Actions can include arbitrary Eiffel code. Note that if the Eiffel code contains Unicode characters, the input file should use the UTF-8 encoding and start with the BOM character.

There are a number of special features, inherited from class YY_SCANNER, which can be used in actions:

append_text_to_string (a_string:STRING_8)

Append text at end of a_string. For efficiency reason, this feature can bypass the call to text and directly copy the characters from the input buffer.

append_unicode_text_to_string (a_string:STRING_32)

Append unicode_text at end of a_string.
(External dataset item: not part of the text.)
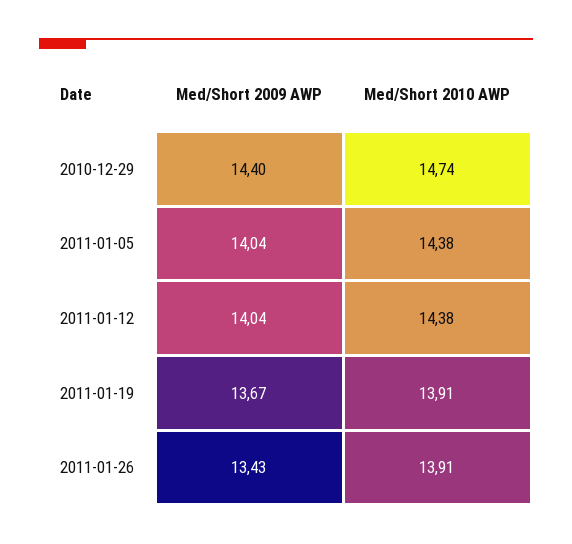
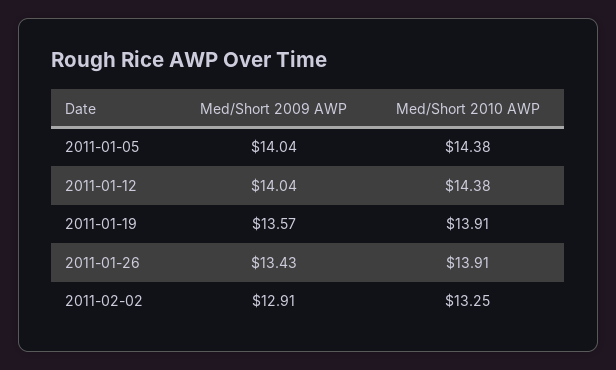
Med/Short 2009 AWP, 2010-12-29: 14.4 -> none
Med/Short 2010 AWP, 2010-12-29: 14.74 -> none
Med/Short 2009 AWP, 2011-01-19: 13.67 -> 13.57
Med/Short 2009 AWP, 2011-02-02: none -> 12.91
Med/Short 2010 AWP, 2011-02-02: none -> 13.25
For efficiency reason, this feature can bypass the call to unicode_text and directly copy the characters from the input buffer.

append_utf8_text_to_string (a_string:STRING_8)

Append utf8_text at end of a_string. For efficiency reason, this feature can bypass the call to utf8_text and directly copy the characters from the input buffer.

append_text_substring_to_string (s,e: INTEGER;a_string: STRING_8)

Append text_substring at end of a_string. For efficiency reason, this feature can bypass the call to text_substring and directly copy the characters from the input buffer.

append_unicode_text_substring_to_string (s,e: INTEGER;a_string: STRING_32)

Append unicode_text_substring at end of a_string. For efficiency reason, this feature can bypass the call to unicode_text_substring and directly copy the characters from the input buffer.

append_utf8_text_substring_to_string (s,e: INTEGER;a_string: STRING_8)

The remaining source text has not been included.